Kidderminster to Bewdley

Bewdley to Arley

Arley to Highley

Highley to Hampton Loade

Hampton Loade to Bridgnorth

Alphabetical List of numbered Bridges, Viaducts and Tunnels

Bridge renumbering

Most bridges carried different numbers during the BR era to those now used by the SVR in preservation, for example, Trimpley Private Road Bridge was numbered 19 by BR and is now the SVR’s Bridge 14. Differences arise because the BR era numbers for the Severn Valley Branch began at Hartlebury while the SVR era numbers begin at Kidderminster. Also two bridges have been built since the closure by BR.

Certain bridges still carry traces of their BR number as noted below.
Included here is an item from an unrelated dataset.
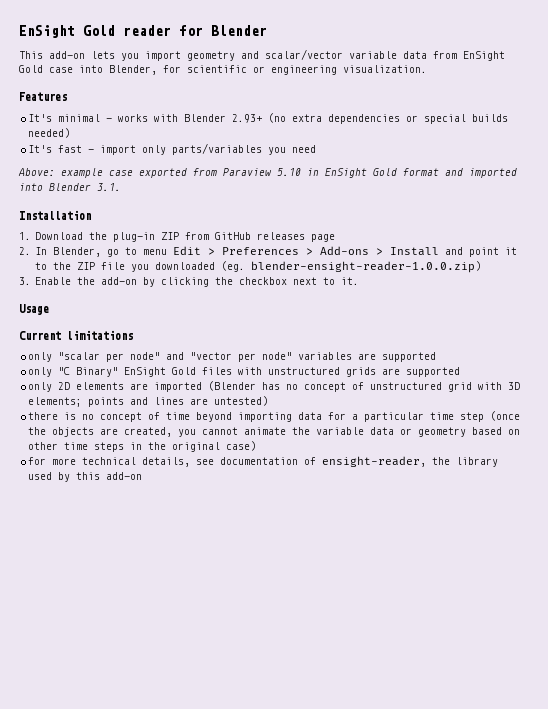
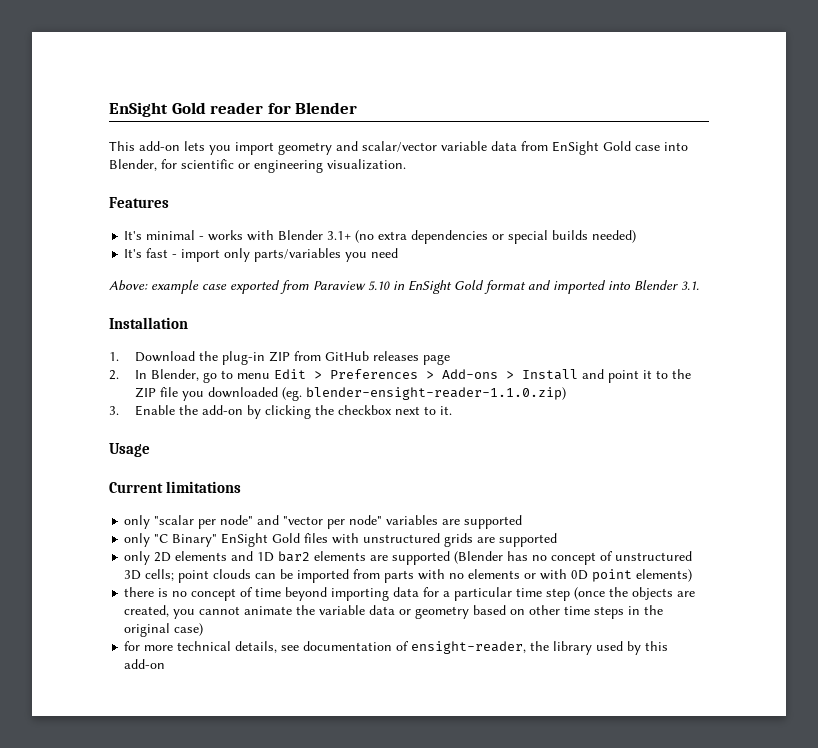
[232,114,263,123] 2.93+ -> [327,231,352,240] 3.1+
[251,261,482,273] blender-ensight-reader-1.0.0.zip) -> [305,387,566,400] blender-ensight-reader-1.1.0.zip)
[130,382,203,392] are imported -> [231,551,451,565] and 1D bar2 elements are supported
[448,382,521,392] [28,396,269,407] grid with 3D elements; points and lines are untested) -> [124,569,693,583] 3D cells; point clouds can be imported from parts with no elements or with 0D point elements)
Bridge numbers between Bewdley and Bridgnorth are as follows:

Bridge SVR BR Notes
Bewdley Station Footbridge 10 16
Wribbenhall Viaduct 11 17
Accommodation bridge off Northwood Lane 12 18
Trimpley Pipe Bridge 13 n/a Built in preservation
Trimpley Private Road Bridge 14 19 Sale of Bridge 19 referred to in 1974
Victoria Bridge 15 20
Accommodation bridge south of Arley) 16 21
Arley Station Bridge 17 22
Culvert north of County Boundary 18 23
Accommodation bridge near Severn Lodge 19 24
Accommodation bridge north of milepost 142 20 25
Borle Viaduct 21 26
Underbridge on Station Road, Highley 22 27
Underbridge at Hampton Loade 23 28
Culvert near milepost 146¾ 24 29
Culvert over Mor Brook 25 30
Hay Bridge 26 31
Occupation bridge near Eardington ground frame 27 32 "32" visible on the East arch of the bridge
Overbridge at north end of Eardington siding 28 33
Underbridge near Daddy Wood 29 34
Accommodation bridge near Crossing Cottage 30 35
Pig Bridge 31 36
Knowlesands Tunnel 32 37
Oldbury Viaduct 33 38
Bridgnorth Bypass Bridge 34 n/a Built in preservation
Cleobury Road Bridge 35 39
Engine Shed Underpass 36 40 "40" visible from Platform 1
Bridgnorth Station Footbridge 37 41
Hollybush Road Underbridge (demolished) n/a 42
Bridgnorth Tunnel n/a 43 "SVB 43" visible on the northern portal

Types of bridge and crossing

Accommodation bridge / crossing: An accommodation bridge or accommodation crossing is one built during construction of a new railway, or other transport route, in order to accommodate a pre-existing private road, path or right of access. Construction of the bridge or crossing is normally at the cost of the route developer as a condition for obtaining the land for building the new route.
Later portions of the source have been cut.